Every record is to be duplicated exactly as it reads, without its images.

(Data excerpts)
◆ ◆ ◆

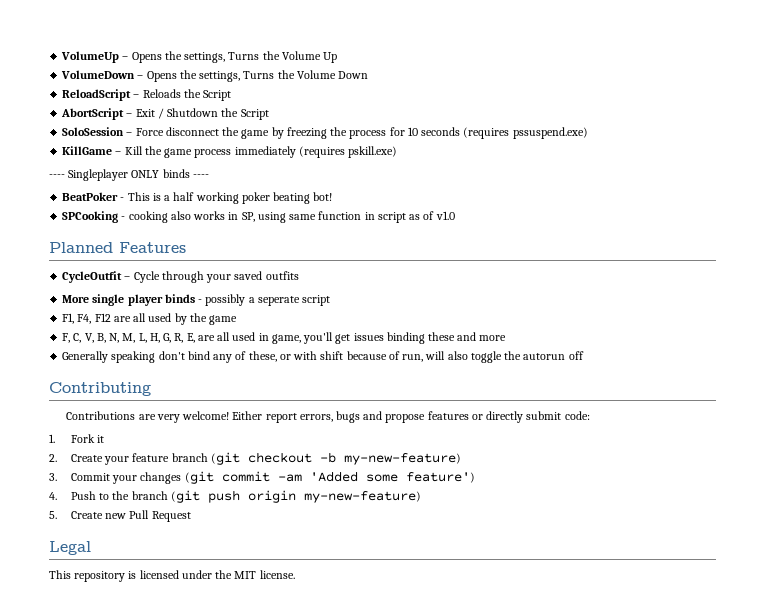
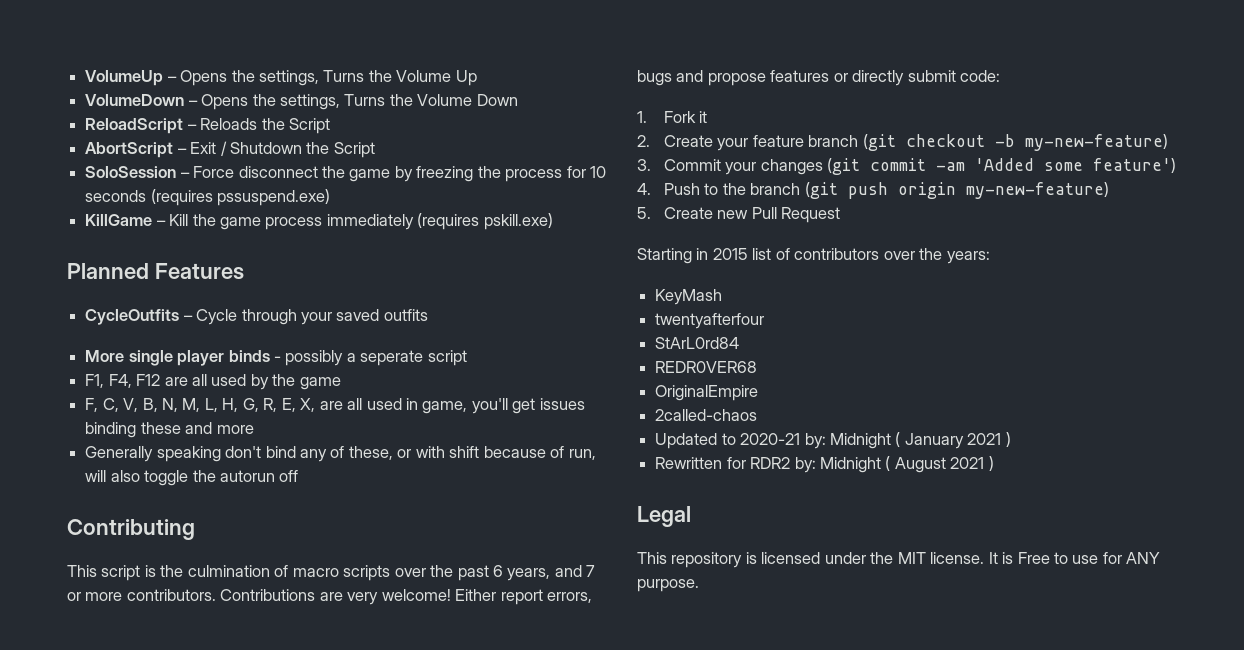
- ---- Singleplayer ONLY binds ----
- BeatPoker - This is a half working poker beating bot!
- SPCooking - cooking also works in SP, using same function in script as of v1.0
- CycleOutfit – Cycle through your saved outfits
+ CycleOutfits – Cycle through your saved outfits
- F, C, V, B, N, M, L, H, G, R, E, are all used in game, you'll get issues binding these and more
+ F, C, V, B, N, M, L, H, G, R, E, X, are all used in game, you'll get issues binding these and more
+ This script is the culmination of macro scripts over the past 6 years, and 7 or more contributors.
+ Starting in 2015 list of contributors over the years:
+ KeyMash
+ twentyafterfour
+ StArL0rd84
+ REDR0VER68
+ OriginalEmpire
+ 2called-chaos
+ Updated to 2020-21 by: Midnight ( January 2021 )
+ Rewritten for RDR2 by: Midnight ( August 2021 )
+ It is Free to use for ANY purpose.

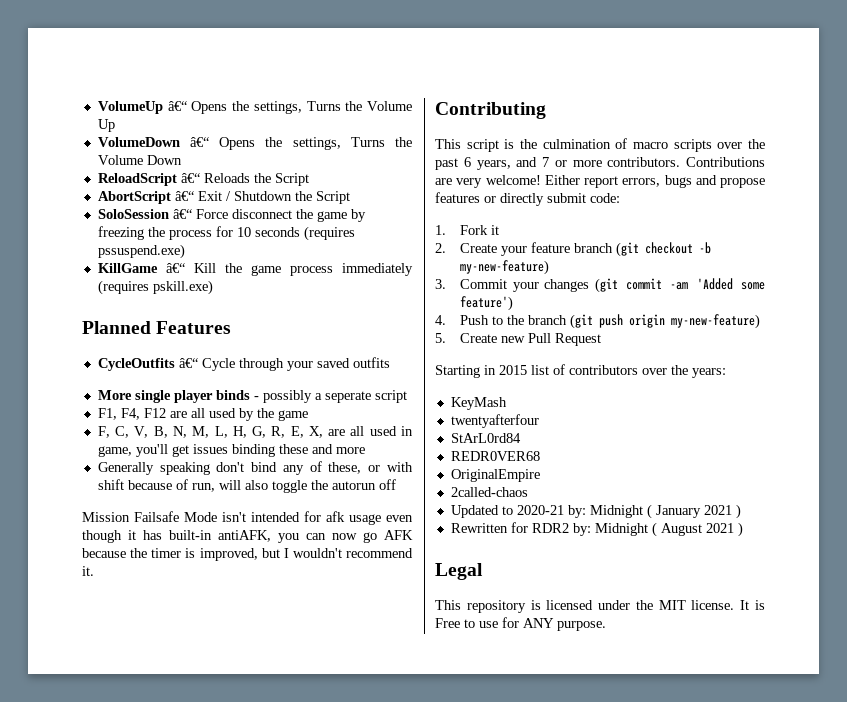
- VolumeUp – Opens the settings, Turns the Volume Up
+ VolumeUp â€“ Opens the settings, Turns the Volume Up
- VolumeDown – Opens the settings, Turns the Volume Down
+ VolumeDown â€“ Opens the settings, Turns the Volume Down
- ReloadScript – Reloads the Script
+ ReloadScript â€“ Reloads the Script
- AbortScript – Exit / Shutdown the Script
+ AbortScript â€“ Exit / Shutdown the Script
- SoloSession – Force disconnect the game by freezing the process for 10 seconds (requires pssuspend.exe)
+ SoloSession â€“ Force disconnect the game by freezing the process for 10 seconds (requires pssuspend.exe)
- KillGame – Kill the game process immediately (requires pskill.exe)
+ KillGame â€“ Kill the game process immediately (requires pskill.exe)
- CycleOutfits – Cycle through your saved outfits
+ CycleOutfits â€“ Cycle through your saved outfits
+ Mission Failsafe Mode isn't intended for afk usage even though it has built-in antiAFK, you can now go AFK because the timer is improved, but I wouldn't recommend it.

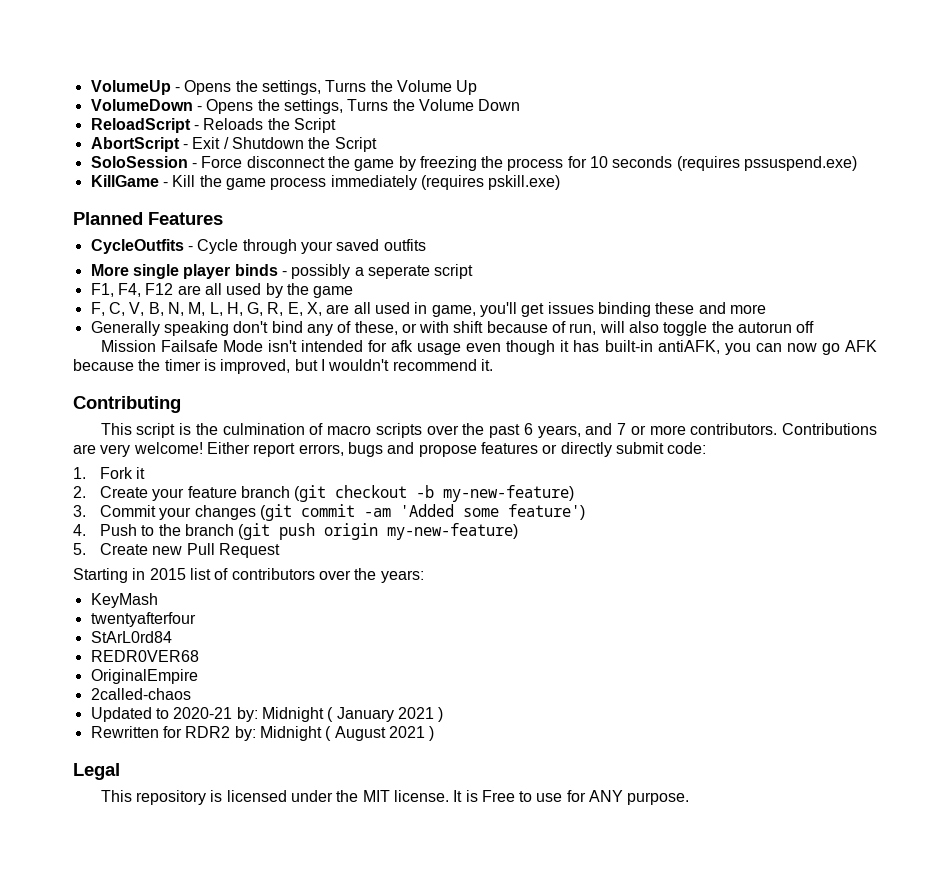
- VolumeUp â€“ Opens the settings, Turns the Volume Up
+ VolumeUp - Opens the settings, Turns the Volume Up
- VolumeDown â€“ Opens the settings, Turns the Volume Down
+ VolumeDown - Opens the settings, Turns the Volume Down
- ReloadScript â€“ Reloads the Script
+ ReloadScript - Reloads the Script
- AbortScript â€“ Exit / Shutdown the Script
+ AbortScript - Exit / Shutdown the Script
- SoloSession â€“ Force disconnect the game by freezing the process for 10 seconds (requires pssuspend.exe)
+ SoloSession - Force disconnect the game by freezing the process for 10 seconds (requires pssuspend.exe)
- KillGame â€“ Kill the game process immediately (requires pskill.exe)
+ KillGame - Kill the game process immediately (requires pskill.exe)
- CycleOutfits â€“ Cycle through your saved outfits
+ CycleOutfits - Cycle through your saved outfits

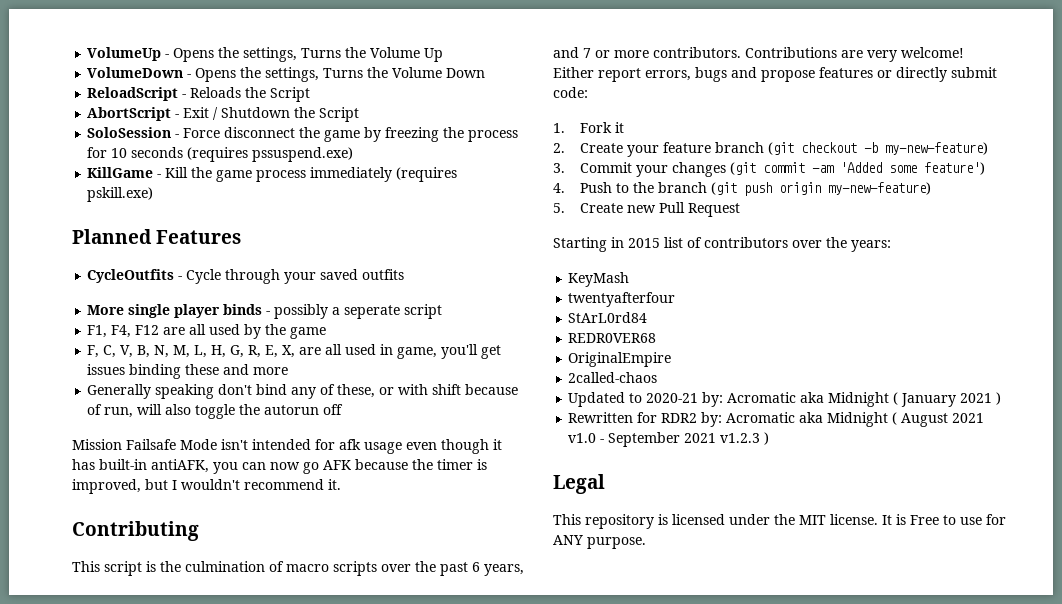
- Updated to 2020-21 by: Midnight ( January 2021 )
+ Updated to 2020-21 by: Acromatic aka Midnight ( January 2021 )
- Rewritten for RDR2 by: Midnight ( August 2021 )
+ Rewritten for RDR2 by: Acromatic aka Midnight ( August 2021 v1.0 - September 2021 v1.2.3 )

◆ ◆ ◆

RESPONSE BELOW =>
- ---- Singleplayer ONLY binds ----
- BeatPoker - This is a half working poker beating bot!
- SPCooking - cooking also works in SP, using same function in script as of v1.0
- CycleOutfit – Cycle through your saved outfits
+ CycleOutfits – Cycle through your saved outfits
- F, C, V, B, N, M, L, H, G, R, E, are all used in game, you'll get issues binding these and more
+ F, C, V, B, N, M, L, H, G, R, E, X, are all used in game, you'll get issues binding these and more
+ This script is the culmination of macro scripts over the past 6 years, and 7 or more contributors.
+ Starting in 2015 list of contributors over the years:
+ KeyMash
+ twentyafterfour
+ StArL0rd84
+ REDR0VER68
+ OriginalEmpire
+ 2called-chaos
+ Updated to 2020-21 by: Midnight ( January 2021 )
+ Rewritten for RDR2 by: Midnight ( August 2021 )
+ It is Free to use for ANY purpose.

- VolumeUp – Opens the settings, Turns the Volume Up
+ VolumeUp â€“ Opens the settings, Turns the Volume Up
- VolumeDown – Opens the settings, Turns the Volume Down
+ VolumeDown â€“ Opens the settings, Turns the Volume Down
- ReloadScript – Reloads the Script
+ ReloadScript â€“ Reloads the Script
- AbortScript – Exit / Shutdown the Script
+ AbortScript â€“ Exit / Shutdown the Script
- SoloSession – Force disconnect the game by freezing the process for 10 seconds (requires pssuspend.exe)
+ SoloSession â€“ Force disconnect the game by freezing the process for 10 seconds (requires pssuspend.exe)
- KillGame – Kill the game process immediately (requires pskill.exe)
+ KillGame â€“ Kill the game process immediately (requires pskill.exe)
- CycleOutfits – Cycle through your saved outfits
+ CycleOutfits â€“ Cycle through your saved outfits
+ Mission Failsafe Mode isn't intended for afk usage even though it has built-in antiAFK, you can now go AFK because the timer is improved, but I wouldn't recommend it.

- VolumeUp â€“ Opens the settings, Turns the Volume Up
+ VolumeUp - Opens the settings, Turns the Volume Up
- VolumeDown â€“ Opens the settings, Turns the Volume Down
+ VolumeDown - Opens the settings, Turns the Volume Down
- ReloadScript â€“ Reloads the Script
+ ReloadScript - Reloads the Script
- AbortScript â€“ Exit / Shutdown the Script
+ AbortScript - Exit / Shutdown the Script
- SoloSession â€“ Force disconnect the game by freezing the process for 10 seconds (requires pssuspend.exe)
+ SoloSession - Force disconnect the game by freezing the process for 10 seconds (requires pssuspend.exe)
- KillGame â€“ Kill the game process immediately (requires pskill.exe)
+ KillGame - Kill the game process immediately (requires pskill.exe)
- CycleOutfits â€“ Cycle through your saved outfits
+ CycleOutfits - Cycle through your saved outfits

- Updated to 2020-21 by: Midnight ( January 2021 )
+ Updated to 2020-21 by: Acromatic aka Midnight ( January 2021 )
- Rewritten for RDR2 by: Midnight ( August 2021 )
+ Rewritten for RDR2 by: Acromatic aka Midnight ( August 2021 v1.0 - September 2021 v1.2.3 )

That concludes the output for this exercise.